Your reproduction of the entries should be exact and should contain no pictures.

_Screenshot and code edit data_
·····
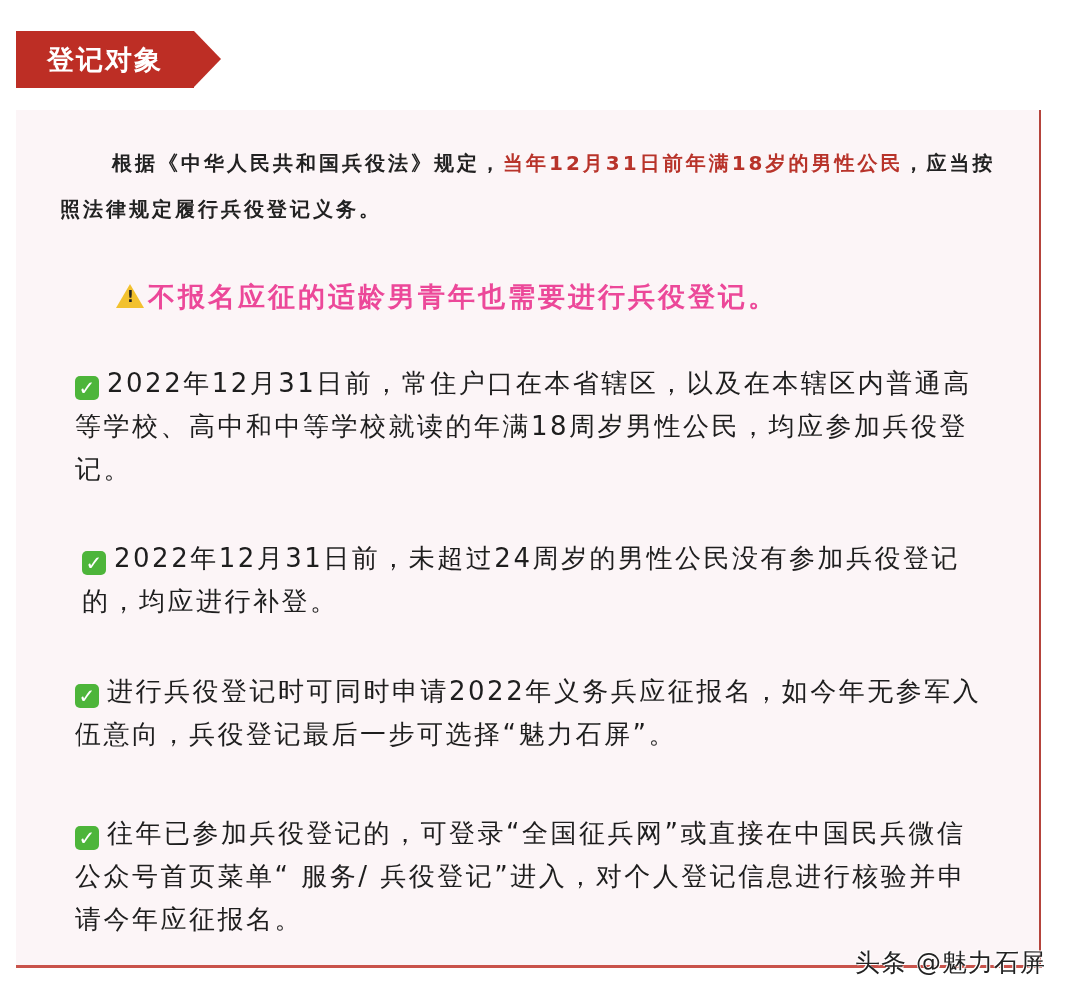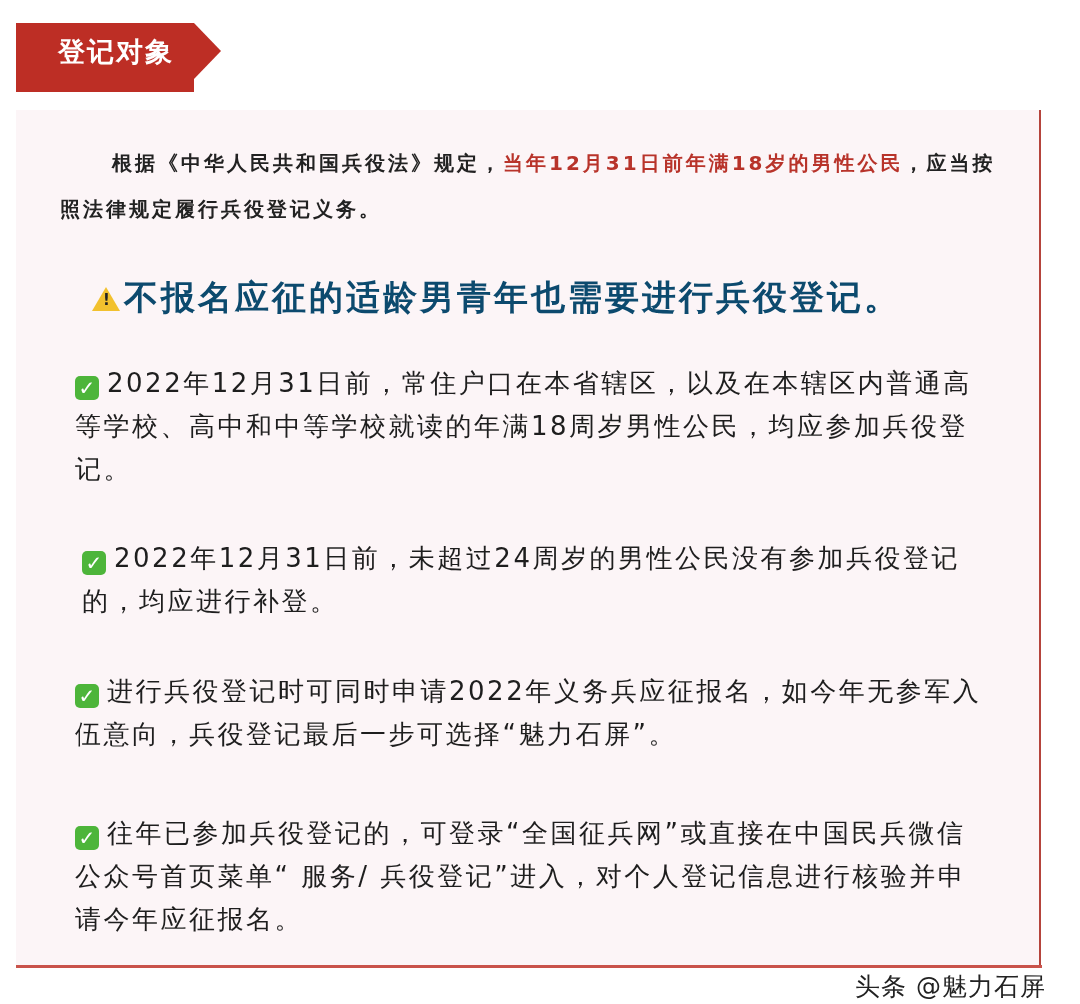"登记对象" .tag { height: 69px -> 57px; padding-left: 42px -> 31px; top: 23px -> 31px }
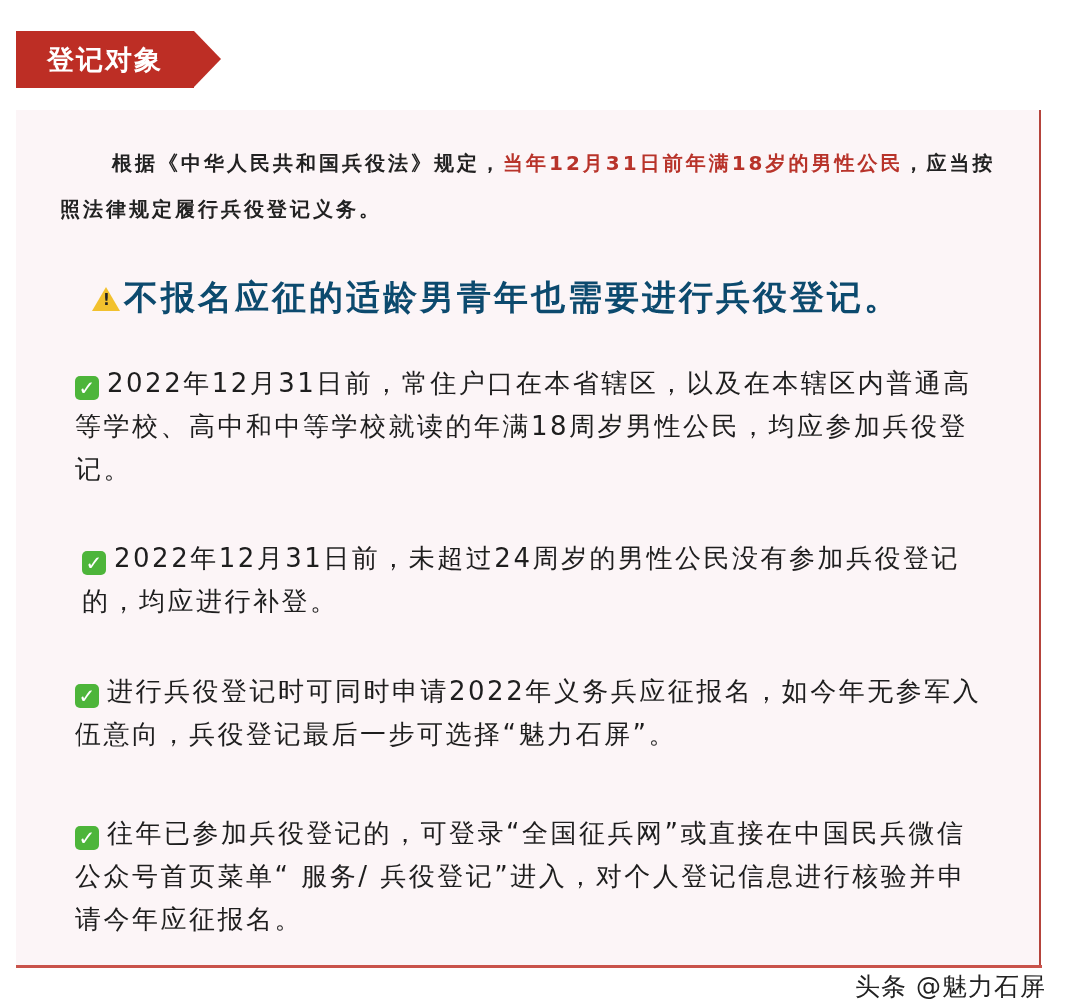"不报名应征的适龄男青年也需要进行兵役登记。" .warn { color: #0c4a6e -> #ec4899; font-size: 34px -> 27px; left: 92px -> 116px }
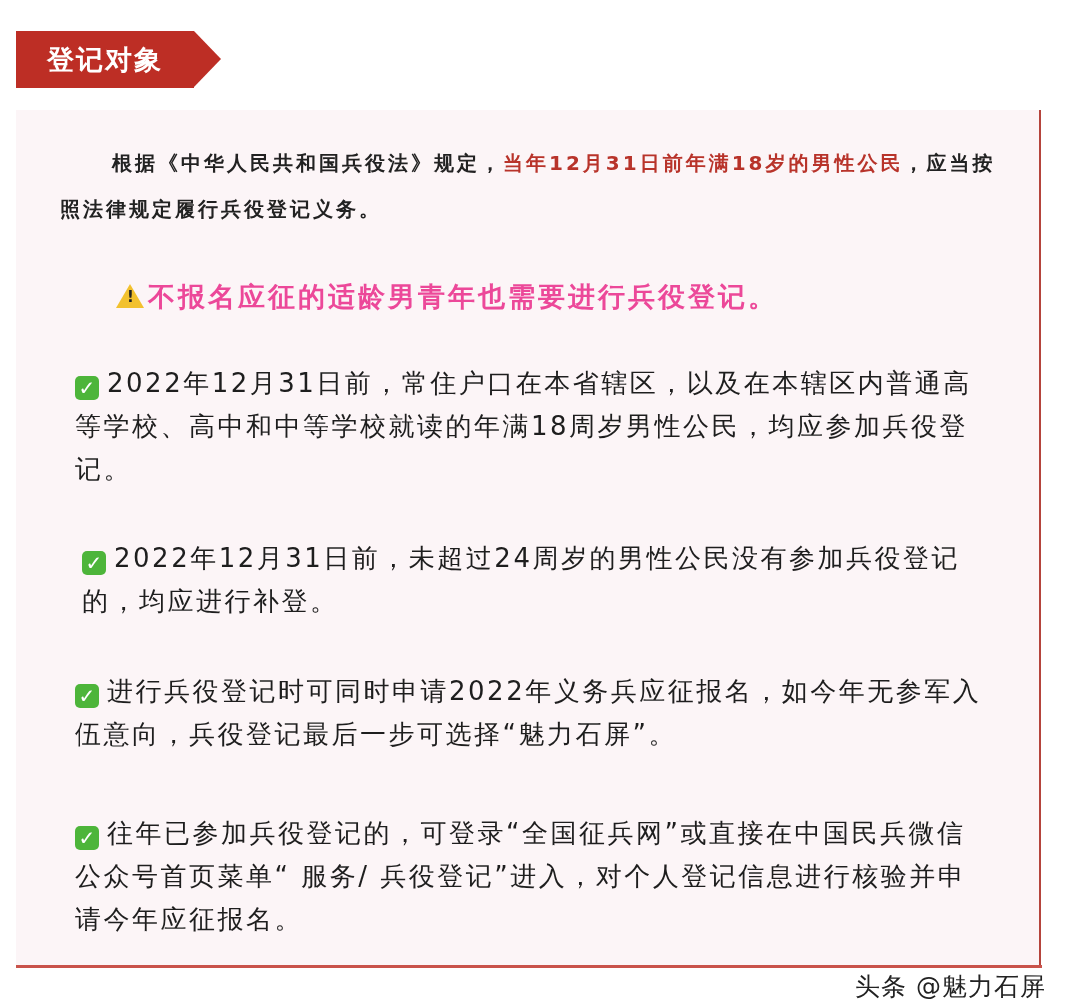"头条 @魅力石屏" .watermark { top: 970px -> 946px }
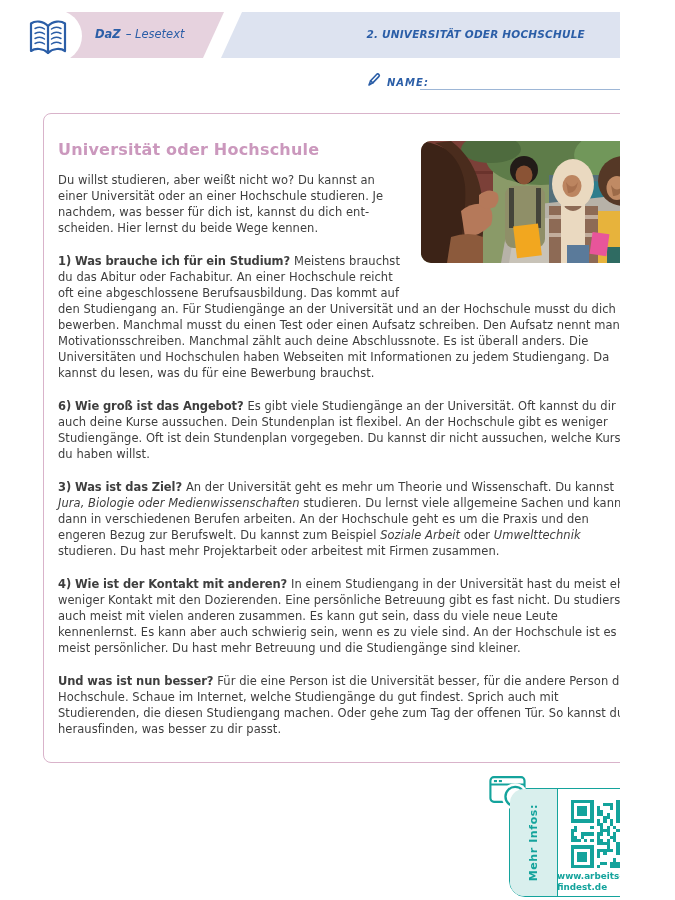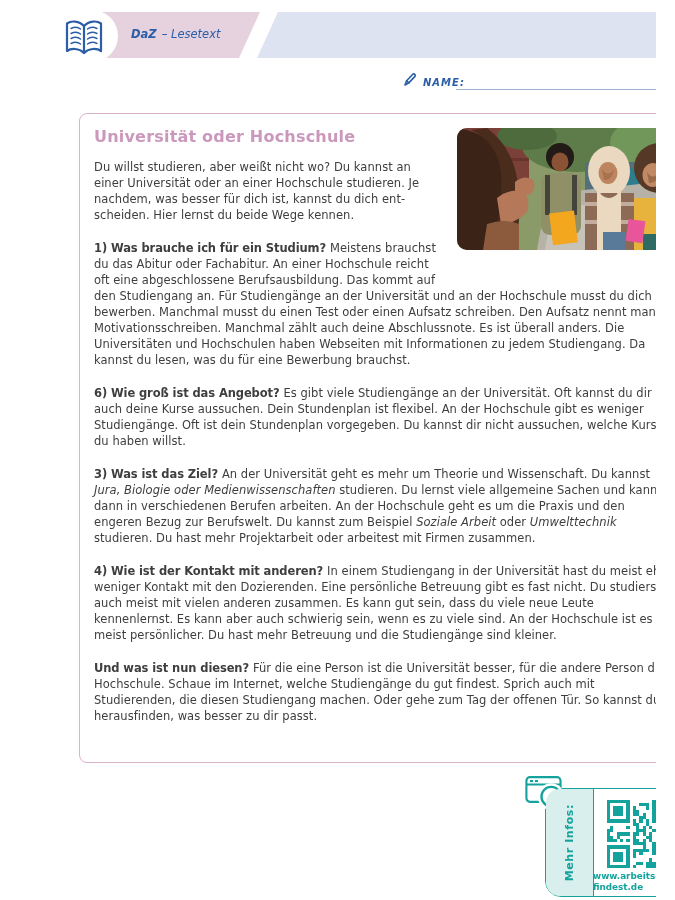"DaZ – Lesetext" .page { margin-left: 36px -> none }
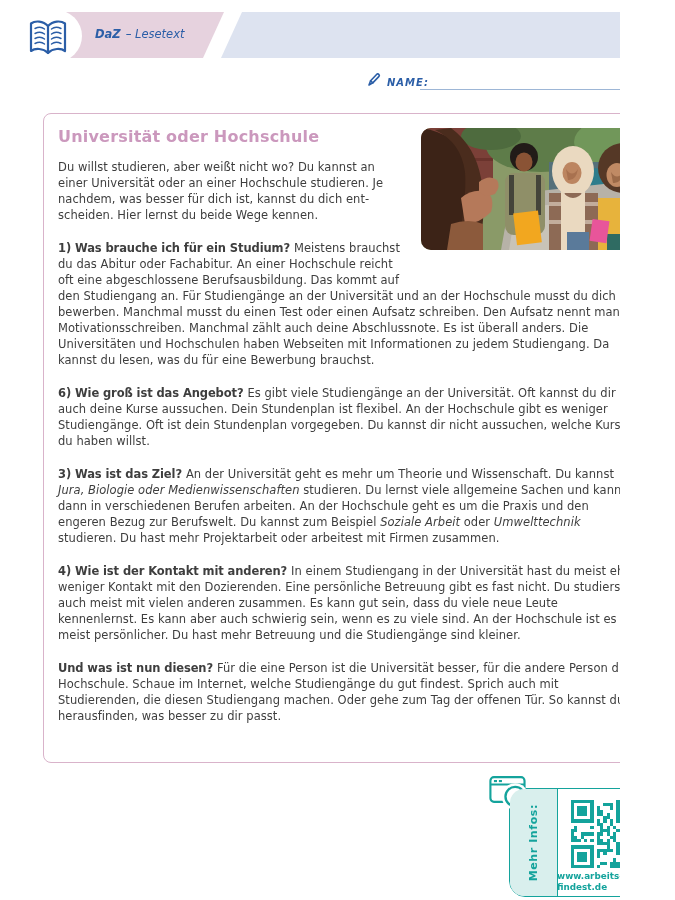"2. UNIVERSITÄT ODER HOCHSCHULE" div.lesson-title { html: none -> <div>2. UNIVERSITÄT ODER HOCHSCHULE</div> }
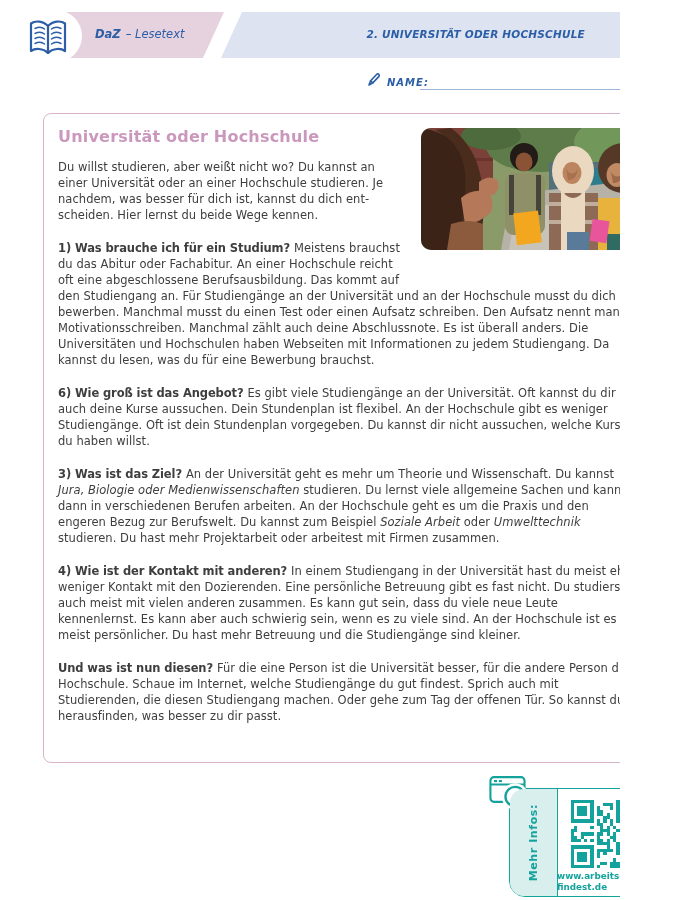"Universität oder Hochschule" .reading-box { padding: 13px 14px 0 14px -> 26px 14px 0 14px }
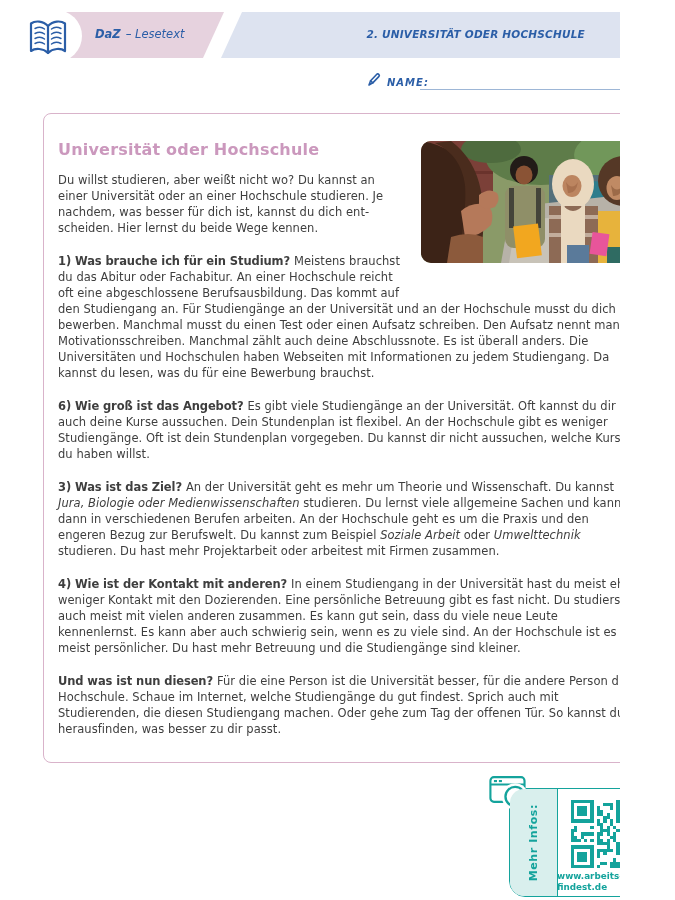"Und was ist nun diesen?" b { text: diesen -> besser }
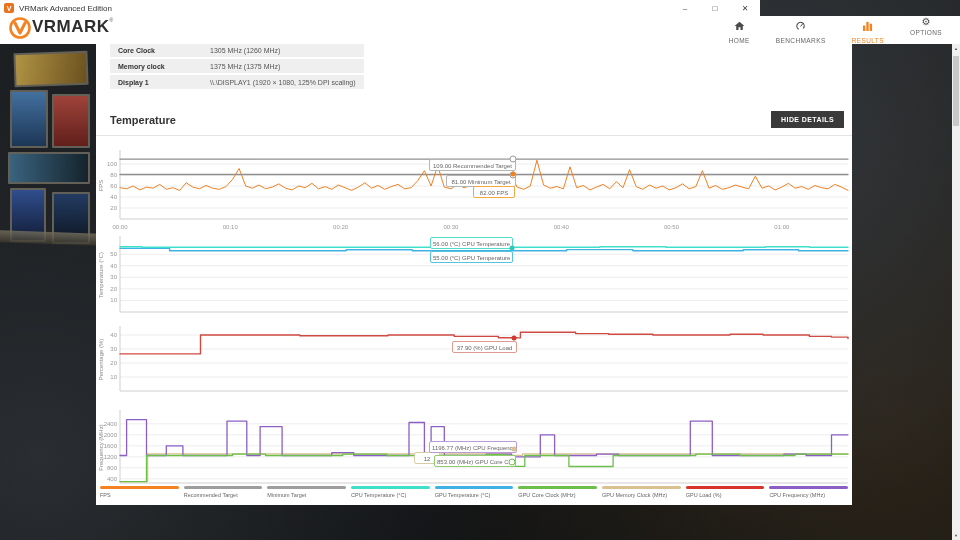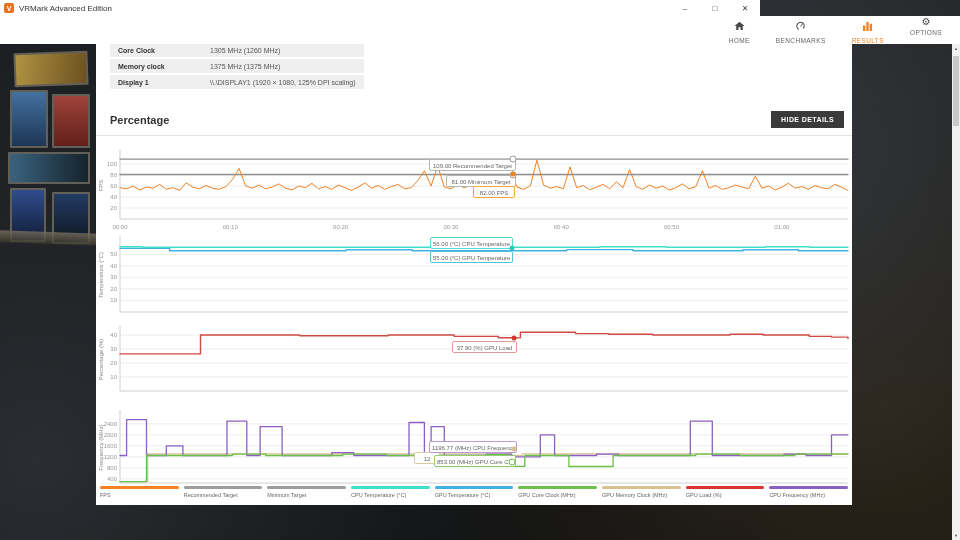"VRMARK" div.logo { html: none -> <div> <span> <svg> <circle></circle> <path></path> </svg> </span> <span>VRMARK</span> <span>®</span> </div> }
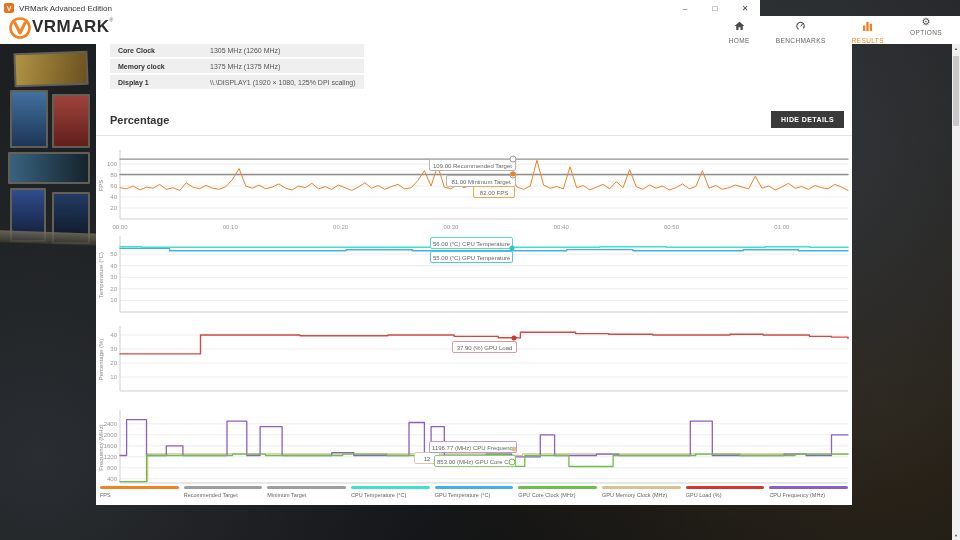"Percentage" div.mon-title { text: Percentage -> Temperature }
·····
_SOLUTION FOR THIS EXERCISE_
"登记对象" .tag { height: 69px -> 57px; padding-left: 42px -> 31px; top: 23px -> 31px }
"不报名应征的适龄男青年也需要进行兵役登记。" .warn { color: #0c4a6e -> #ec4899; font-size: 34px -> 27px; left: 92px -> 116px }
"头条 @魅力石屏" .watermark { top: 970px -> 946px }
"DaZ – Lesetext" .page { margin-left: 36px -> none }
"2. UNIVERSITÄT ODER HOCHSCHULE" div.lesson-title { html: none -> <div>2. UNIVERSITÄT ODER HOCHSCHULE</div> }
"Universität oder Hochschule" .reading-box { padding: 13px 14px 0 14px -> 26px 14px 0 14px }
"Und was ist nun diesen?" b { text: diesen -> besser }
"VRMARK" div.logo { html: none -> <div> <span> <svg> <circle></circle> <path></path> </svg> </span> <span>VRMARK</span> <span>®</span> </div> }
"Percentage" div.mon-title { text: Percentage -> Temperature }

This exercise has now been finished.